> [What you should do] What is the number of lines below that hold "hlabel"? Answer with that number only.

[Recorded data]
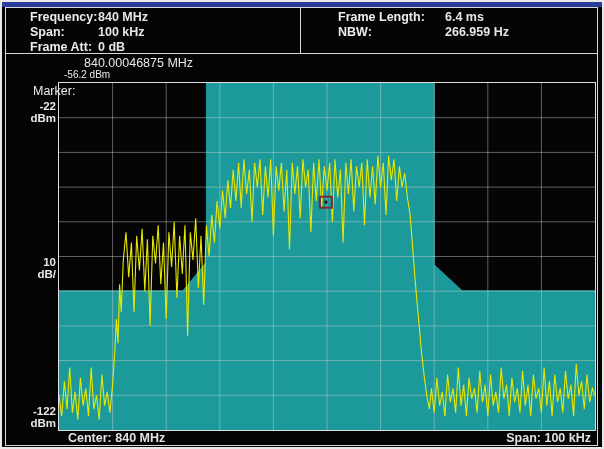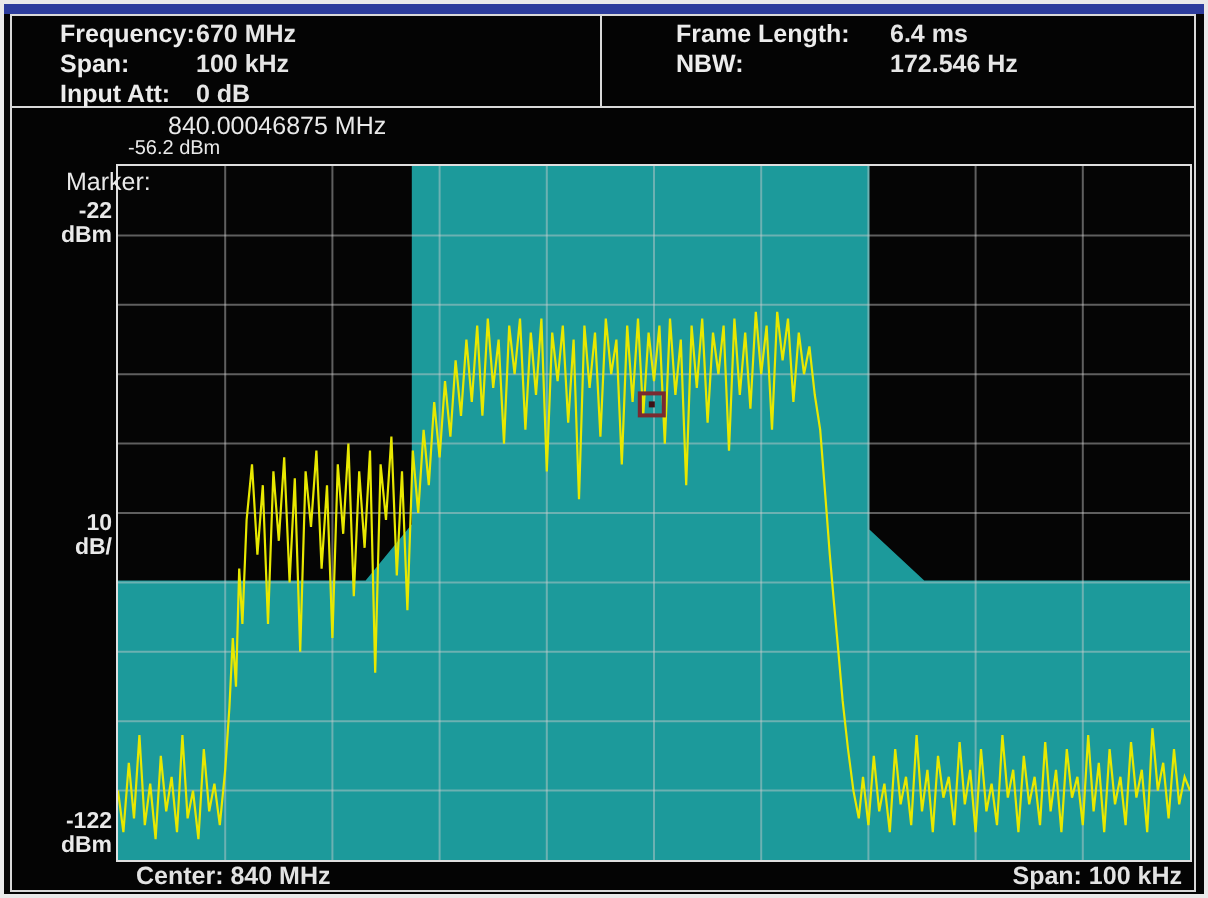--- a/index.html
+++ b/index.html
@@ -45,7 +45,7 @@
   <div class="hdr-block hdr-left">
     <div class="hrow">
       <span class="hlabel">Frequency:</span>
-      <span class="hval">670 MHz</span>
+      <span class="hval">840 MHz</span>
     </div>
     <div class="hrow">
       <span class="hlabel">Span:</span>

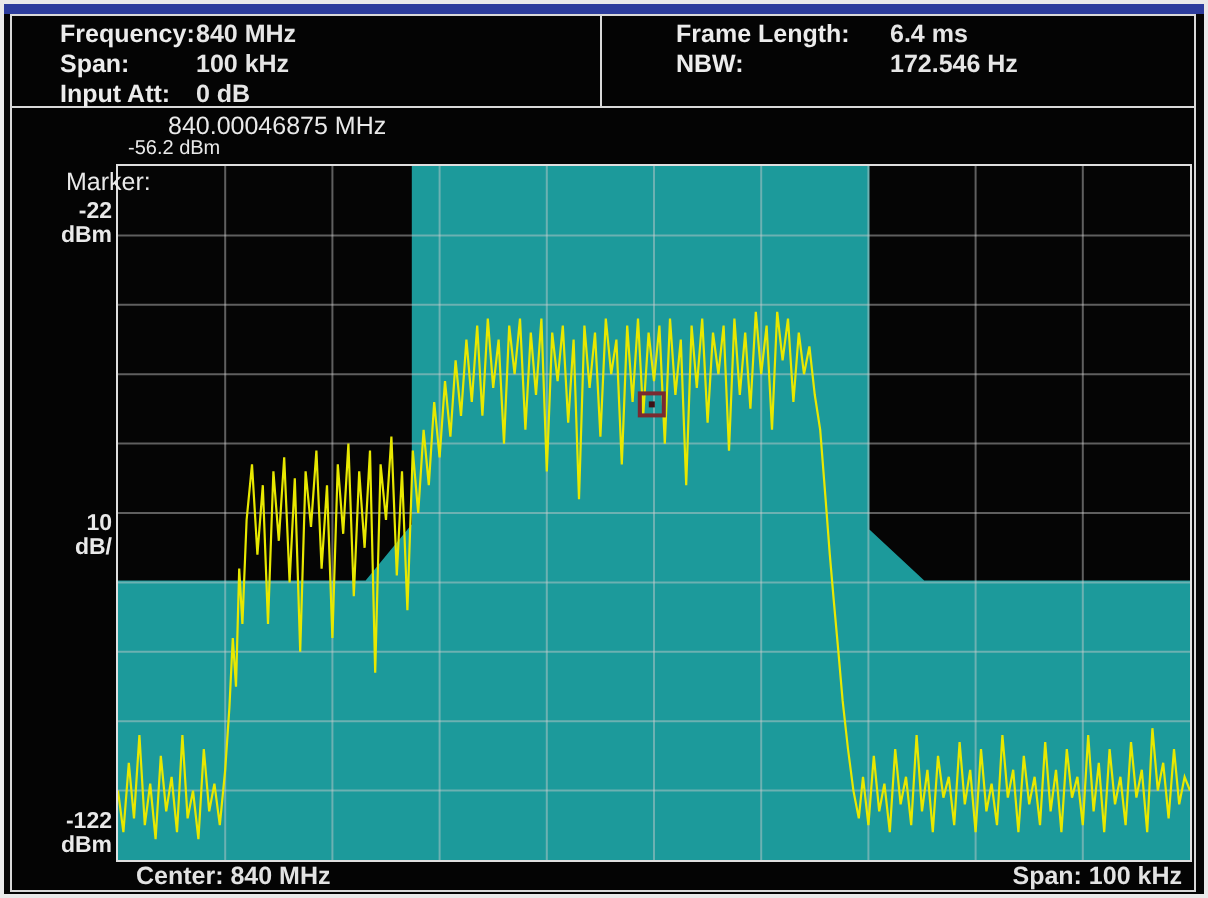--- a/index.html
+++ b/index.html
@@ -64,7 +64,7 @@
     </div>
     <div class="hrow">
       <span class="hlabel">NBW:</span>
-      <span class="hval">172.546 Hz</span>
+      <span class="hval">266.959 Hz</span>
     </div>
   </div>
 

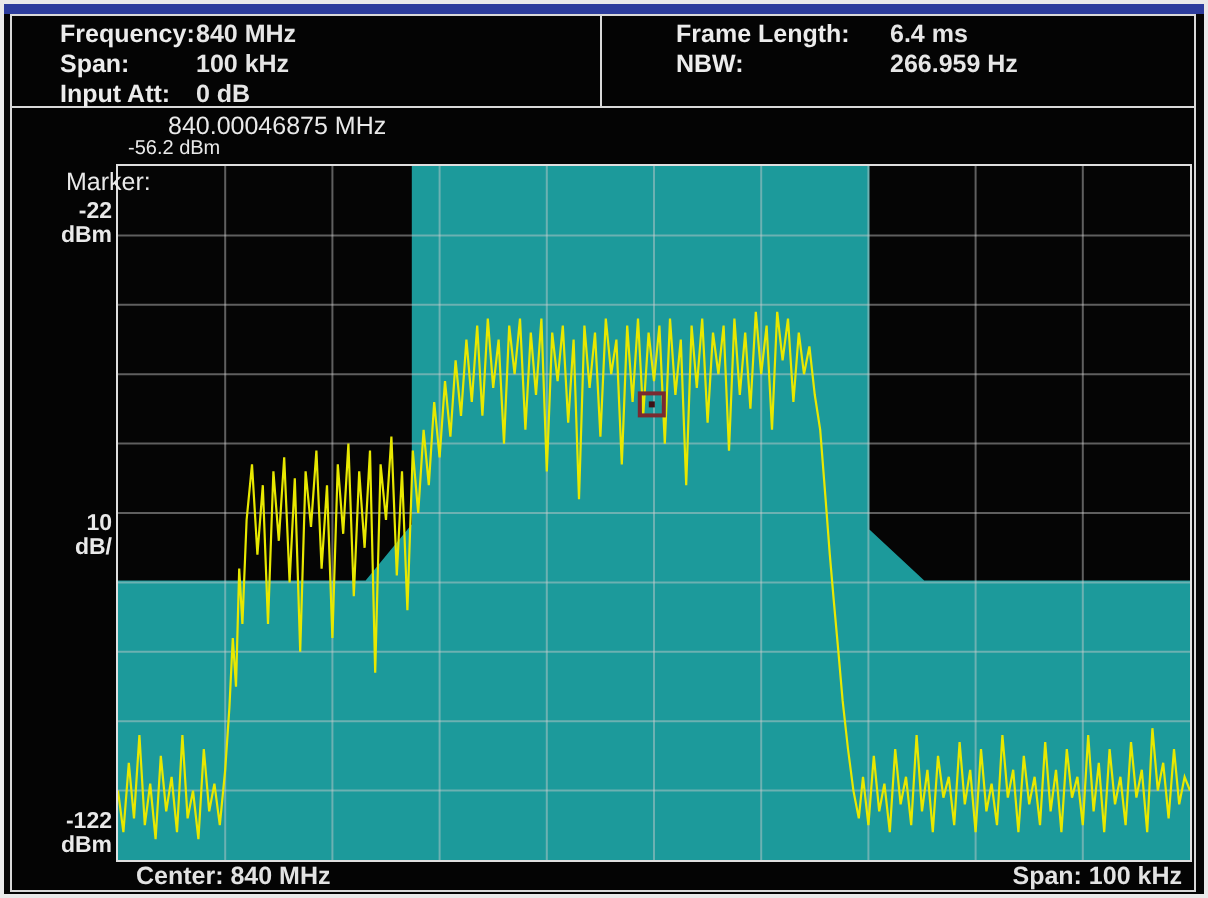--- a/index.html
+++ b/index.html
@@ -52,7 +52,7 @@
       <span class="hval">100 kHz</span>
     </div>
     <div class="hrow">
-      <span class="hlabel">Input Att:</span>
+      <span class="hlabel">Frame Att:</span>
       <span class="hval">0 dB</span>
     </div>
   </div>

> [Reply to the task] 5